RECORD EXCERPTS Start Marker

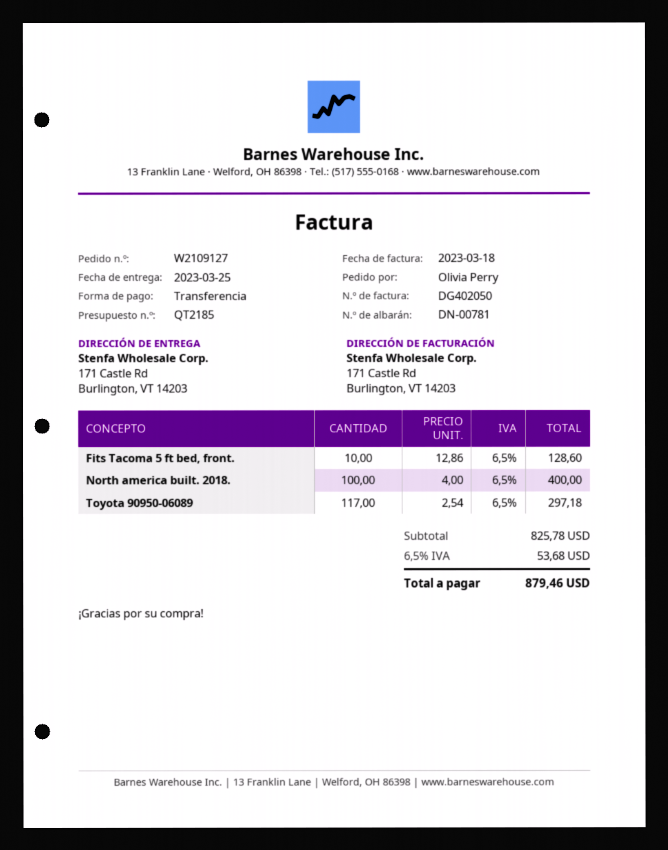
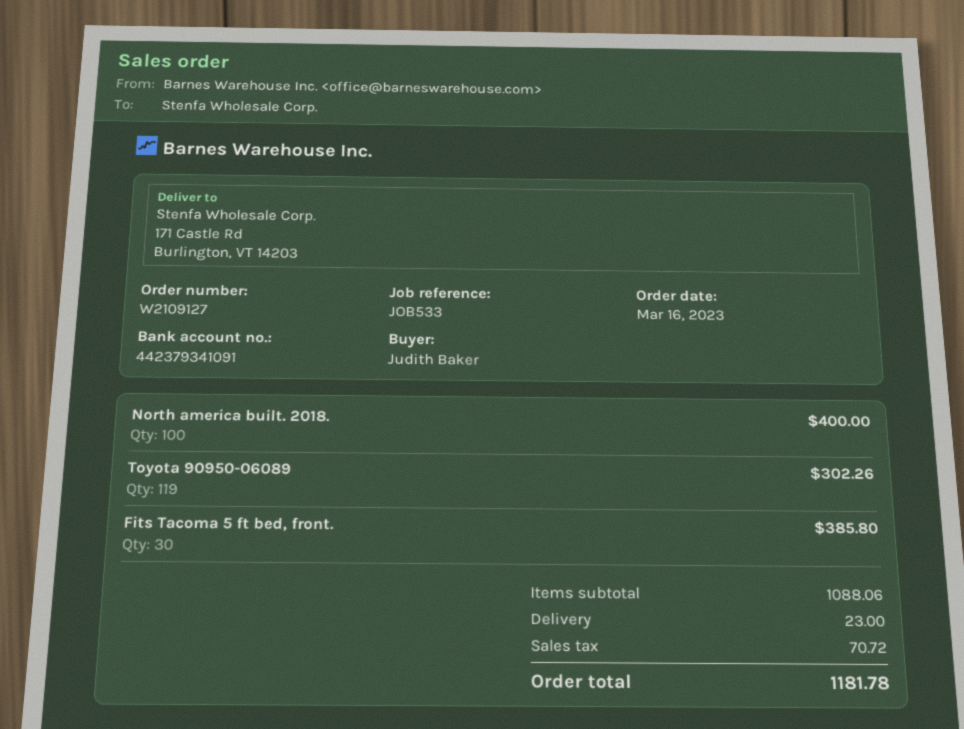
ordered by: Olivia Perry -> Judith Baker
Fits Tacoma 5 ft bed, front.: 10 for 128.60 -> 30 for 385.80
Toyota 90950-06089: 117 for 297.18 -> 119 for 302.26
subtotal: 825.78 -> 1088.06
shipping: none -> 23.00
tax: 53.68 -> 70.72
total: 879.46 -> 1181.78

RECORD EXCERPTS End Marker

■ WHAT TO PRODUCE:
Output only the lines running from the line with "subtotal: 825.78 -> 1088.06" through the final line of the data, inclusive.

■ SOLUTION:
subtotal: 825.78 -> 1088.06
shipping: none -> 23.00
tax: 53.68 -> 70.72
total: 879.46 -> 1181.78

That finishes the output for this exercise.